START Records shown

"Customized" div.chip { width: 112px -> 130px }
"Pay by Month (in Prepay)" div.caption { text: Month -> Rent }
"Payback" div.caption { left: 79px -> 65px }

END Records shown
START Records shown

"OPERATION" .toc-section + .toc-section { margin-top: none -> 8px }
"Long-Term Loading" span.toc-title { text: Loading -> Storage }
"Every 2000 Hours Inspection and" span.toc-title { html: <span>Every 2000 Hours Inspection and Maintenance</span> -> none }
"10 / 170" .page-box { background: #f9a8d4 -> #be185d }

END Records shown

## [Task instructions]
Your answer should be the lines of the listing above between the line holding "html: <span>Every 2000" and the line holding "background: #f9a8d4 ->", inclusive, restated word for word and alone.

## [Exercise response]
"Every 2000 Hours Inspection and" span.toc-title { html: <span>Every 2000 Hours Inspection and Maintenance</span> -> none }
"10 / 170" .page-box { background: #f9a8d4 -> #be185d }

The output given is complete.